=== Itemized modification records ===
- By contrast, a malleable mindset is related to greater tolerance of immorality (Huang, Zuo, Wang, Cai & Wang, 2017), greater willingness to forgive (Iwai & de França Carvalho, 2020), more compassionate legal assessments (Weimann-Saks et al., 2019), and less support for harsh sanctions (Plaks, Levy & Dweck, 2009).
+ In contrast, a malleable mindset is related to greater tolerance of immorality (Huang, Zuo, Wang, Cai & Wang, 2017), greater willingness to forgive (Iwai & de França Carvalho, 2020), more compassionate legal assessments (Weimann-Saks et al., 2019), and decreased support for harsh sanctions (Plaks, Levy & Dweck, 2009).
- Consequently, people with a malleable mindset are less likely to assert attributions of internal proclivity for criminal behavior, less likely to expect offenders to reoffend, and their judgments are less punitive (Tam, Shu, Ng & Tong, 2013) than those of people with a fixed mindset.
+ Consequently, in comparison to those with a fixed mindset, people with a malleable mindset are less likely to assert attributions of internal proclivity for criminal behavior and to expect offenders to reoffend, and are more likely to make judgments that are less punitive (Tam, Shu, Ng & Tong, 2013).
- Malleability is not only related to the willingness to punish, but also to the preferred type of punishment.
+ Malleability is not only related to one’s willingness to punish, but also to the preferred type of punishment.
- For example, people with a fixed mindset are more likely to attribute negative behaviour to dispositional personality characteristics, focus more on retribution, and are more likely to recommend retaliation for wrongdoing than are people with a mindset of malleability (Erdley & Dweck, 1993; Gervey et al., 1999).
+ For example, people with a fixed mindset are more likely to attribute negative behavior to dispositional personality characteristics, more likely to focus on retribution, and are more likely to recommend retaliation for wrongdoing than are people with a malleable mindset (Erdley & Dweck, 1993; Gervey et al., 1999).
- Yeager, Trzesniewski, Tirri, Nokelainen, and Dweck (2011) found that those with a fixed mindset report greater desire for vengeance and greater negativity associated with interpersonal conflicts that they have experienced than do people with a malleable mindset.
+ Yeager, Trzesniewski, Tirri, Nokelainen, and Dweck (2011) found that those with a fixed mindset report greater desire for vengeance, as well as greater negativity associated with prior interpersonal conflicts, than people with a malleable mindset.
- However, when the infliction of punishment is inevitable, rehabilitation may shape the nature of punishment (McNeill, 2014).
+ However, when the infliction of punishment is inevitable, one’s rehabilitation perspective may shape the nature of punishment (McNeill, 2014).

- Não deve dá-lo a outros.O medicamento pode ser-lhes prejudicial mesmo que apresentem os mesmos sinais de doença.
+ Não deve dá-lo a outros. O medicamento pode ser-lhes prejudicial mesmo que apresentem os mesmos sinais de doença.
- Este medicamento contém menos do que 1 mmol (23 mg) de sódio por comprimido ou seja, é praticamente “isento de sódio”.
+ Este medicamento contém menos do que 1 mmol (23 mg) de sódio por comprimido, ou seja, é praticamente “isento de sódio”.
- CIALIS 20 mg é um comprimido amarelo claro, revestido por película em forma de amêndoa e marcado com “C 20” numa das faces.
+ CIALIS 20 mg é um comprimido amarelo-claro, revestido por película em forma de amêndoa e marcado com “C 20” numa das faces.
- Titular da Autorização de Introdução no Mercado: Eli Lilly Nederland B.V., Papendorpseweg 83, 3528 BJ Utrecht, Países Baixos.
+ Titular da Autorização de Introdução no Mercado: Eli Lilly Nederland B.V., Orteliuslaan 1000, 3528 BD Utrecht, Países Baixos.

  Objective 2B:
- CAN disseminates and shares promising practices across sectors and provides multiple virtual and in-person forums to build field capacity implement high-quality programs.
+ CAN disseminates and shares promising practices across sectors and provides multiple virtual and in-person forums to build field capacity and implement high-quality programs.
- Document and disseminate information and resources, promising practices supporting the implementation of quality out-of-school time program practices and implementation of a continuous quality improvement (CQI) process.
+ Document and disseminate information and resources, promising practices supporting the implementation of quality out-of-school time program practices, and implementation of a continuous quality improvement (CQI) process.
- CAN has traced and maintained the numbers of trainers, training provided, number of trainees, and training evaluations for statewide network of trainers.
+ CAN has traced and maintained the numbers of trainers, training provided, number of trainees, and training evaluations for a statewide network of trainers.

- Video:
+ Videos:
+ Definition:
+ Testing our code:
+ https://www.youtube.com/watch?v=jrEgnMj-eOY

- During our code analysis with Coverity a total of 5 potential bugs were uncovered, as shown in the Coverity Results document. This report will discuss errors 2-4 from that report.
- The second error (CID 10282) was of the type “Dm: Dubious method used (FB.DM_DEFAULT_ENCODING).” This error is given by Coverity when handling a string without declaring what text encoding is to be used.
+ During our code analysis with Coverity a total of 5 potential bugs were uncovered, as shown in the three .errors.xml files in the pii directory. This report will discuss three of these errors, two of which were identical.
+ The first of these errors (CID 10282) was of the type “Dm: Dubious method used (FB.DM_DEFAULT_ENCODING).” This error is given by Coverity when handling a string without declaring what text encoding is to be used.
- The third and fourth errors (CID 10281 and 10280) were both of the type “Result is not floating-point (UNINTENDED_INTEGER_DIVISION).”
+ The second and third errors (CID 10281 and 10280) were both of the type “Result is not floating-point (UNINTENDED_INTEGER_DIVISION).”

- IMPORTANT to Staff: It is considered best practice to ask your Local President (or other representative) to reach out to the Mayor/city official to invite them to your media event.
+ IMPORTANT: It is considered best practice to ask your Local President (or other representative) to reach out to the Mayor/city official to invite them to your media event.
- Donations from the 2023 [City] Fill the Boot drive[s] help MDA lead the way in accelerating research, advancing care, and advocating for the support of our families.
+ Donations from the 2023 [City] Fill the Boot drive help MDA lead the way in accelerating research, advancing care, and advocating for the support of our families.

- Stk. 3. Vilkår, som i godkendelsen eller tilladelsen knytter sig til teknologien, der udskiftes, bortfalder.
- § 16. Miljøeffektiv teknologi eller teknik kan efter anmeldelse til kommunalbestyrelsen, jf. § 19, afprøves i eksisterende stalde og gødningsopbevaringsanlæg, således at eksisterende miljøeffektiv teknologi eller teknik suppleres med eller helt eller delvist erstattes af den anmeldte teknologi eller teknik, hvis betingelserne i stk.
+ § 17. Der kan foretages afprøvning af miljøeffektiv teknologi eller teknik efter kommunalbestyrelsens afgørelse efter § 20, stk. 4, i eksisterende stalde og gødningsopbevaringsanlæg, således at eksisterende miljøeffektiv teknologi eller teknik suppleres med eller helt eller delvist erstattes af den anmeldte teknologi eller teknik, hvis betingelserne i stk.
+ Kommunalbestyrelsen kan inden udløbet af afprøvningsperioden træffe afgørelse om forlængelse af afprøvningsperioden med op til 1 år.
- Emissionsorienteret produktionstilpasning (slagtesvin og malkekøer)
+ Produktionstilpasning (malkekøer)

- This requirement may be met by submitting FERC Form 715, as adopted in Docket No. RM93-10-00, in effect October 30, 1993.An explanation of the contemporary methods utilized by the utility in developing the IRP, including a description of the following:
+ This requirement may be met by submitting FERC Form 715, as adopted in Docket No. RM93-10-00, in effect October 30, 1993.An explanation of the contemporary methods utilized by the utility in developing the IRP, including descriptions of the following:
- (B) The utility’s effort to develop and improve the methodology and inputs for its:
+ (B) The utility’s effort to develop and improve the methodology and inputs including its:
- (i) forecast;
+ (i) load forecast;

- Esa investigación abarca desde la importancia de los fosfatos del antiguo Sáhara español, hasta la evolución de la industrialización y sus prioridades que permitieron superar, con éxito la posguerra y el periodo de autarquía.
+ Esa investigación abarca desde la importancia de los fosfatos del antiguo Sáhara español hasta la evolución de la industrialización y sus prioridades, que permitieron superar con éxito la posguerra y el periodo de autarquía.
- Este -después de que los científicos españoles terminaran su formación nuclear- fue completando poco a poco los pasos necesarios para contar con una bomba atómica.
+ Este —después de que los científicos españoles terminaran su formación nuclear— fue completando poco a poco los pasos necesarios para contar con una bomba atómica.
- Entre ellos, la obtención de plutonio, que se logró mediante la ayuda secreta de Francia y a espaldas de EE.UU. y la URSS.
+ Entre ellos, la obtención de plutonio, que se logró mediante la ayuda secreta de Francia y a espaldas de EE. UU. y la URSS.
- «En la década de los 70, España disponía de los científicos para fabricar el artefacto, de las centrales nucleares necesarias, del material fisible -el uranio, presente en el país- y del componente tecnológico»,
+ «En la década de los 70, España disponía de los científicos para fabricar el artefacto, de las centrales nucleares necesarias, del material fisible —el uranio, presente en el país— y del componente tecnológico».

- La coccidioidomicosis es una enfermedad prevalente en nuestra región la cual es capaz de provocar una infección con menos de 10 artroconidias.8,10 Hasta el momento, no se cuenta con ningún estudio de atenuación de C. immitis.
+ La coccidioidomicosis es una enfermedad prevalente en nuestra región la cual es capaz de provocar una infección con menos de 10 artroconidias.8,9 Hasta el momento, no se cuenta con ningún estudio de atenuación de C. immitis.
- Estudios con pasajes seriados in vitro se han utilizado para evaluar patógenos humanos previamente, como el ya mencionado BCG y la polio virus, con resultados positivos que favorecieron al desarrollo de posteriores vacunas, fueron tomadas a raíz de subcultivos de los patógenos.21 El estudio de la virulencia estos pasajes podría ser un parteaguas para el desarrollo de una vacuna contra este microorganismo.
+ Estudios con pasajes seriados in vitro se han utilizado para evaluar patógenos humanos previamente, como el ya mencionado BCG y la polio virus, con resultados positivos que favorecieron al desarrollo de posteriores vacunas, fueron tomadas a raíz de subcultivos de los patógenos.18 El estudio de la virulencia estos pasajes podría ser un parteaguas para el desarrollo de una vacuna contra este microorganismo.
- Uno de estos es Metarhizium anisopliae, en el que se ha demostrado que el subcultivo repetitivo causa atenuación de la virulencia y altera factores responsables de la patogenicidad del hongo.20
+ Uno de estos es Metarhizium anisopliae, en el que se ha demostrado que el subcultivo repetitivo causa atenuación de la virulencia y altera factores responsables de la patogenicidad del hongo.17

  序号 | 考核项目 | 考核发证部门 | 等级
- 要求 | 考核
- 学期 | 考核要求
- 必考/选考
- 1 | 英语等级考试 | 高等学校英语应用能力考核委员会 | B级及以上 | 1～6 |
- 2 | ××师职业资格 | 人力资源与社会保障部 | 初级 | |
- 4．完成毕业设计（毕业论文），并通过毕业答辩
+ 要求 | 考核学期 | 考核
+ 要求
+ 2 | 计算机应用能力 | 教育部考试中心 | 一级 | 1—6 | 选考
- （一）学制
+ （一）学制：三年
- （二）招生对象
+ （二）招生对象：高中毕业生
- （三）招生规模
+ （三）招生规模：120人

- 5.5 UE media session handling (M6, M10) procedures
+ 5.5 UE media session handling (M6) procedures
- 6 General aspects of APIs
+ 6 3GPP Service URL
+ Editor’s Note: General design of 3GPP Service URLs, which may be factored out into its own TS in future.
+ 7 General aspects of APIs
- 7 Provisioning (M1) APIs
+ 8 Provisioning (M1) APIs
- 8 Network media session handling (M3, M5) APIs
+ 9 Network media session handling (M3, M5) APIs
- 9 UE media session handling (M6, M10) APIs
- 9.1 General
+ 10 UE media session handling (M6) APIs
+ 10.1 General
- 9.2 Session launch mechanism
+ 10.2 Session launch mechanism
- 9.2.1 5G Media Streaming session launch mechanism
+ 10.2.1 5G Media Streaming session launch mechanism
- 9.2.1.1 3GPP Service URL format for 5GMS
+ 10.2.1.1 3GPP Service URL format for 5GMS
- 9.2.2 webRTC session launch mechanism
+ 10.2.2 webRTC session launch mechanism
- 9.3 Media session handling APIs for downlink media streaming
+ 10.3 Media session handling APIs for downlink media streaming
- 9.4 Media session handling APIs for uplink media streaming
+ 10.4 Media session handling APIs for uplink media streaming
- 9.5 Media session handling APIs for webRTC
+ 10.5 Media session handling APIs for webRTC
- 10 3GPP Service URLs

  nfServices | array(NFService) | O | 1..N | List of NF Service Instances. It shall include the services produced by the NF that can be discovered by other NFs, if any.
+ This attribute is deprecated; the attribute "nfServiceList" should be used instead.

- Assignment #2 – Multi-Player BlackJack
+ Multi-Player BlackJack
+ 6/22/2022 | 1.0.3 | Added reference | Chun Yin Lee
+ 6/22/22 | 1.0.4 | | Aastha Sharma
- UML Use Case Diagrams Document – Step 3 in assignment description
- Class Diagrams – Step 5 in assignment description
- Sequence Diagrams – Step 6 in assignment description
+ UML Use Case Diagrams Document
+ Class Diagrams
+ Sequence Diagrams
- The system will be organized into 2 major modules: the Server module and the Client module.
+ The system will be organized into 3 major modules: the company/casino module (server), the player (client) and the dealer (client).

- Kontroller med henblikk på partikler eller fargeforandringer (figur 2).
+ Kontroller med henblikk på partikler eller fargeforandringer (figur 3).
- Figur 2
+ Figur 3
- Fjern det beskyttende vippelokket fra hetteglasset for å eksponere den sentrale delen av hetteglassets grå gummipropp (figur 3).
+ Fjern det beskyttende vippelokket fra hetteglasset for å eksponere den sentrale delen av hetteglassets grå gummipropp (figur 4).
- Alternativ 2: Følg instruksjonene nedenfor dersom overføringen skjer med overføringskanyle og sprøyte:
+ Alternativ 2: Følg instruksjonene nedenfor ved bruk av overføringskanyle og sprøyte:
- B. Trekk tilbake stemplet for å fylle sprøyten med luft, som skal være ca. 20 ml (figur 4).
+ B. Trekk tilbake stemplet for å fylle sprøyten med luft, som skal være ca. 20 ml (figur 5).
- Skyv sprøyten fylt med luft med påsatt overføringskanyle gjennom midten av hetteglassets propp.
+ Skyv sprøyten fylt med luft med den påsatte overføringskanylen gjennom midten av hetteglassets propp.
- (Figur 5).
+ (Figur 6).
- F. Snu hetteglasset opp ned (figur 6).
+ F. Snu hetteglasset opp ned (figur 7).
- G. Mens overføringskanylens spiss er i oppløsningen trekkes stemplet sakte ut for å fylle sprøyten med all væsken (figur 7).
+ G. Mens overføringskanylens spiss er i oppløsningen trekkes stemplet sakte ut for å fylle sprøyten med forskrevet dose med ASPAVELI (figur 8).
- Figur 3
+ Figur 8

=== Task statement ===
Give back, word for word, only the lines above from the line holding "is inevitable, one’s" to the line holding "a outros. O", both included.

=== Answer to this task ===
+ However, when the infliction of punishment is inevitable, one’s rehabilitation perspective may shape the nature of punishment (McNeill, 2014).

- Não deve dá-lo a outros.O medicamento pode ser-lhes prejudicial mesmo que apresentem os mesmos sinais de doença.
+ Não deve dá-lo a outros. O medicamento pode ser-lhes prejudicial mesmo que apresentem os mesmos sinais de doença.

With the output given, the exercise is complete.